▼▼▼

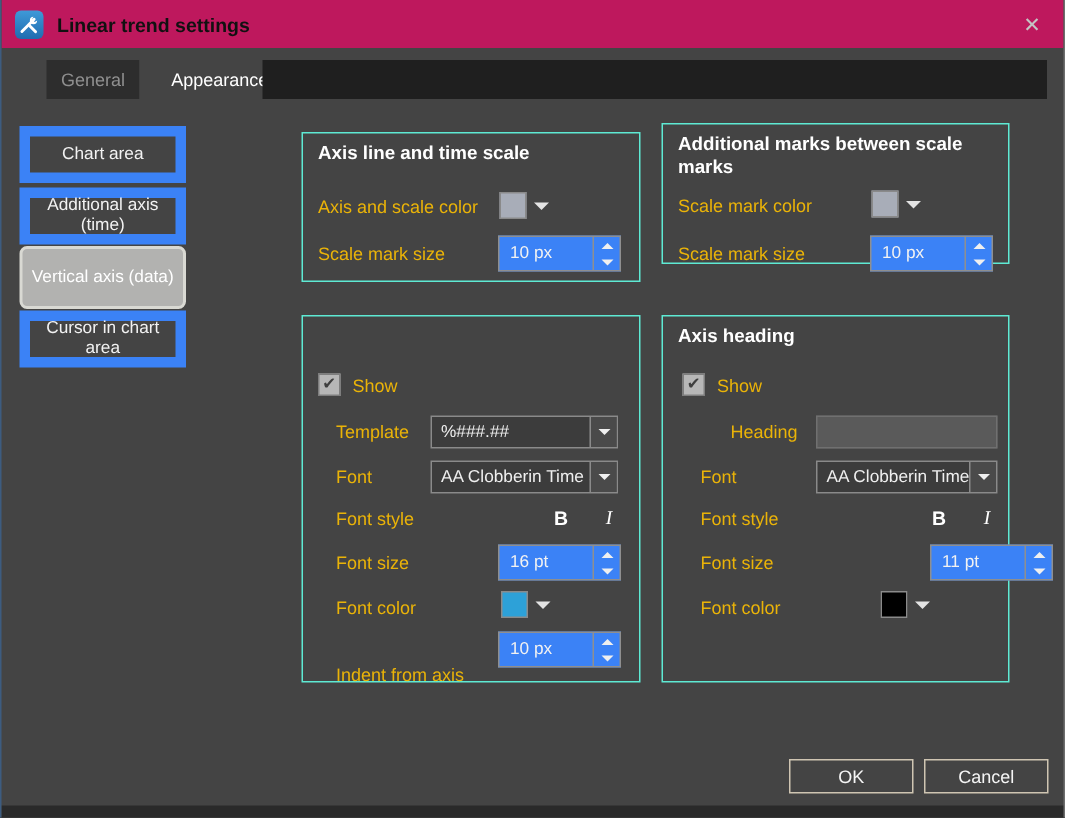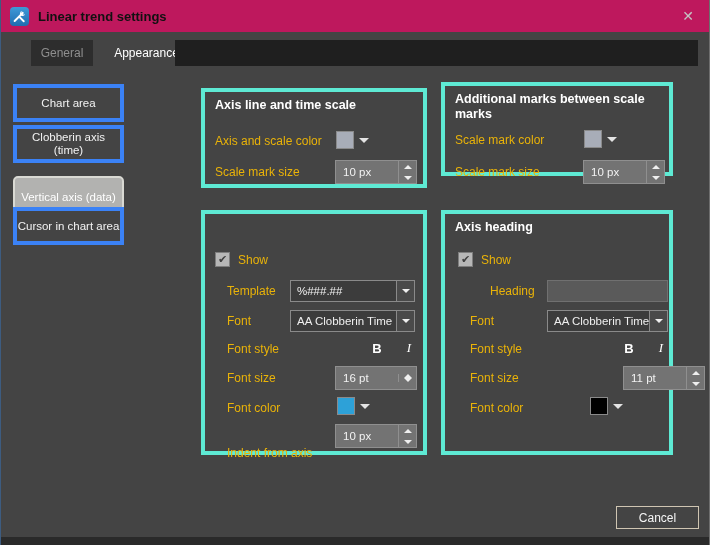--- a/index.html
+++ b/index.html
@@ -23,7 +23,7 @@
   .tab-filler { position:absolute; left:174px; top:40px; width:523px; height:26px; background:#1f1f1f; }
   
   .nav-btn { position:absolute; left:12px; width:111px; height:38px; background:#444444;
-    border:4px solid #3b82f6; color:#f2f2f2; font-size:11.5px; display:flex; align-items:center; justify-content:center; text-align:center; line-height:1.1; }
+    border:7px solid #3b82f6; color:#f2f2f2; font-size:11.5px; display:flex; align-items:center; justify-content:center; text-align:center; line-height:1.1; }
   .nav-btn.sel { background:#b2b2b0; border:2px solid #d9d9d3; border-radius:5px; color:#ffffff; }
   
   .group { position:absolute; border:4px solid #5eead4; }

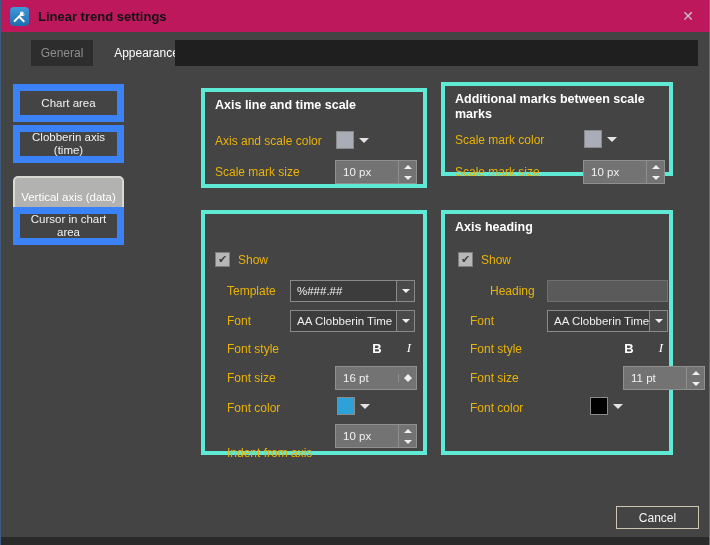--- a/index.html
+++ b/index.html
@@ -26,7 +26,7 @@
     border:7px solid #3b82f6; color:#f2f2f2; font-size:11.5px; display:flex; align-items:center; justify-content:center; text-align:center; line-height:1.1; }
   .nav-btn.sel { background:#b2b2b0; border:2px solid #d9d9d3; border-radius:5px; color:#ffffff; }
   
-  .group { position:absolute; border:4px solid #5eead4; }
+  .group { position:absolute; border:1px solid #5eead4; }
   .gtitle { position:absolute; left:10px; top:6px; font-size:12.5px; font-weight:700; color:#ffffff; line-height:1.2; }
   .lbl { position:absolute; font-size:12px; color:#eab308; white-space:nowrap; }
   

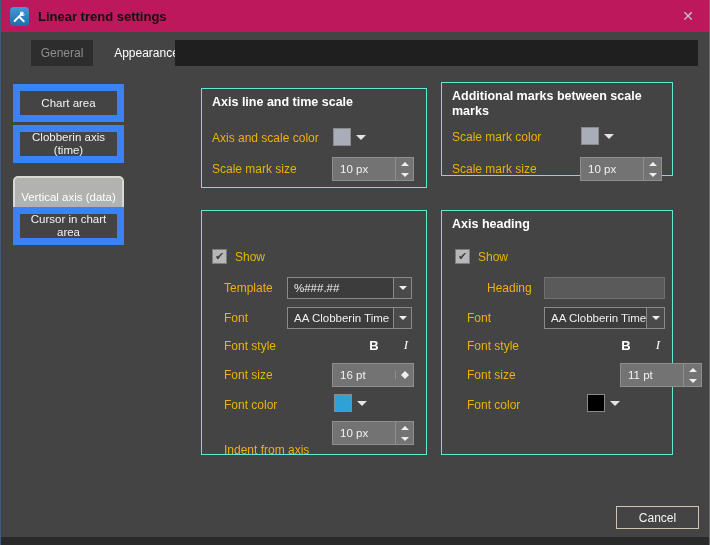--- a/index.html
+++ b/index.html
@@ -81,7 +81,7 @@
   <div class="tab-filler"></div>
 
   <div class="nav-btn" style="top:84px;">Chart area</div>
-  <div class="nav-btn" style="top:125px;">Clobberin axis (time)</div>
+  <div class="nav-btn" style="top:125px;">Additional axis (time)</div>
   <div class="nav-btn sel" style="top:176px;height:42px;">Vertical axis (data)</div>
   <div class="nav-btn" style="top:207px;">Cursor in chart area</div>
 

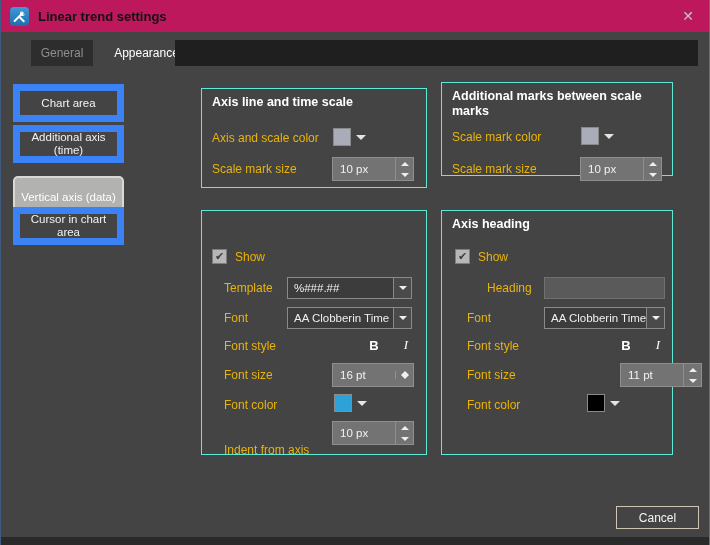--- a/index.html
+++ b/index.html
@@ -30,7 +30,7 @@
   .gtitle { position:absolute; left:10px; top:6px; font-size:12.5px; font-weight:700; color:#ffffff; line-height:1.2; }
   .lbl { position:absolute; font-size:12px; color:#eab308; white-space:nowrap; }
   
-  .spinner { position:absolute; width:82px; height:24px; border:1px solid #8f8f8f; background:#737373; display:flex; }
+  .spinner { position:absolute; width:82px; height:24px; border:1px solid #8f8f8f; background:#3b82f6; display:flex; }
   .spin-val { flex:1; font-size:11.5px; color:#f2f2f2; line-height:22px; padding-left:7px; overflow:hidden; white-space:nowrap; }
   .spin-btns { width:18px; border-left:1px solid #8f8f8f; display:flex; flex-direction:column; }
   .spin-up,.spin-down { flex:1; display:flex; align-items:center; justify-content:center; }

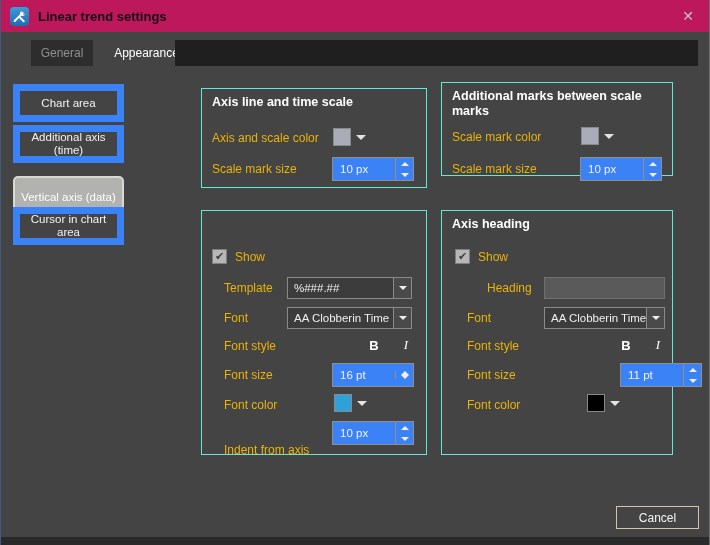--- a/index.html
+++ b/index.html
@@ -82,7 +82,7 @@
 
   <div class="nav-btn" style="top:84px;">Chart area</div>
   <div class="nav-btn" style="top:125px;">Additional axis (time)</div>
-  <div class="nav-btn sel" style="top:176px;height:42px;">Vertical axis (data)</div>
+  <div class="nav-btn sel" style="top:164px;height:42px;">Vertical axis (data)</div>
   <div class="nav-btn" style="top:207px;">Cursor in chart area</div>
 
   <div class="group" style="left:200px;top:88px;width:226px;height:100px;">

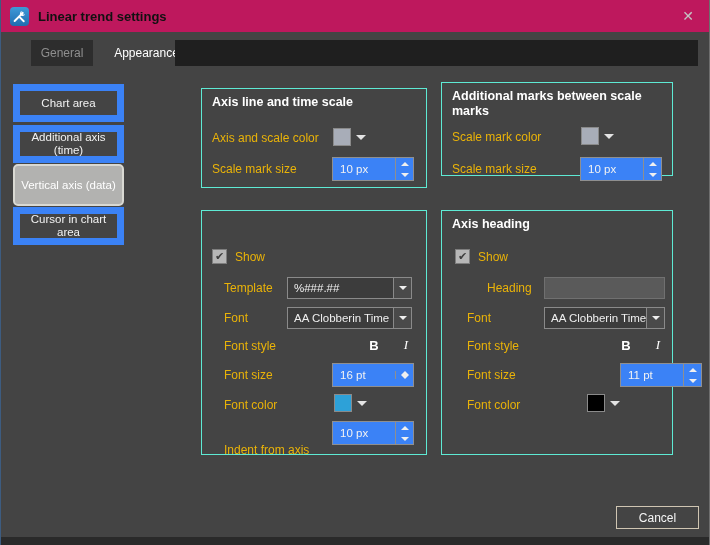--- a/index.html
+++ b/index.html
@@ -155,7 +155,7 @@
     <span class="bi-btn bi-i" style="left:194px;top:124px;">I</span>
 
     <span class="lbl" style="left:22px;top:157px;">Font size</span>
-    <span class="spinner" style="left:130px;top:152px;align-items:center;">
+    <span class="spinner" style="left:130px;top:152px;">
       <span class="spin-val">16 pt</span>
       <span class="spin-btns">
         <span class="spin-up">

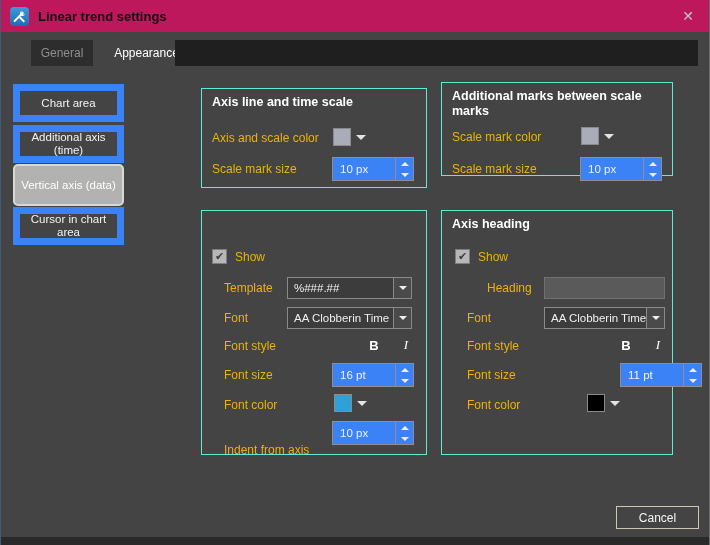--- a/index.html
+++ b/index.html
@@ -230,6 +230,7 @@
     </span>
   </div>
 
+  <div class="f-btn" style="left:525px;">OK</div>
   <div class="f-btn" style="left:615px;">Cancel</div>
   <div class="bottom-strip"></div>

▲▲▲

■ How to complete this task
Each line that holds the string "size" is to be copied from the entries above.

■ Your response
-    border:4px solid #3b82f6; color:#f2f2f2; font-size:11.5px; display:flex; align-items:center; justify-content:center; text-align:center; line-height:1.1; }
+    border:7px solid #3b82f6; color:#f2f2f2; font-size:11.5px; display:flex; align-items:center; justify-content:center; text-align:center; line-height:1.1; }
     border:7px solid #3b82f6; color:#f2f2f2; font-size:11.5px; display:flex; align-items:center; justify-content:center; text-align:center; line-height:1.1; }
   .gtitle { position:absolute; left:10px; top:6px; font-size:12.5px; font-weight:700; color:#ffffff; line-height:1.2; }
   .lbl { position:absolute; font-size:12px; color:#eab308; white-space:nowrap; }
   .gtitle { position:absolute; left:10px; top:6px; font-size:12.5px; font-weight:700; color:#ffffff; line-height:1.2; }
   .lbl { position:absolute; font-size:12px; color:#eab308; white-space:nowrap; }
   .spin-val { flex:1; font-size:11.5px; color:#f2f2f2; line-height:22px; padding-left:7px; overflow:hidden; white-space:nowrap; }
     <span class="lbl" style="left:22px;top:157px;">Font size</span>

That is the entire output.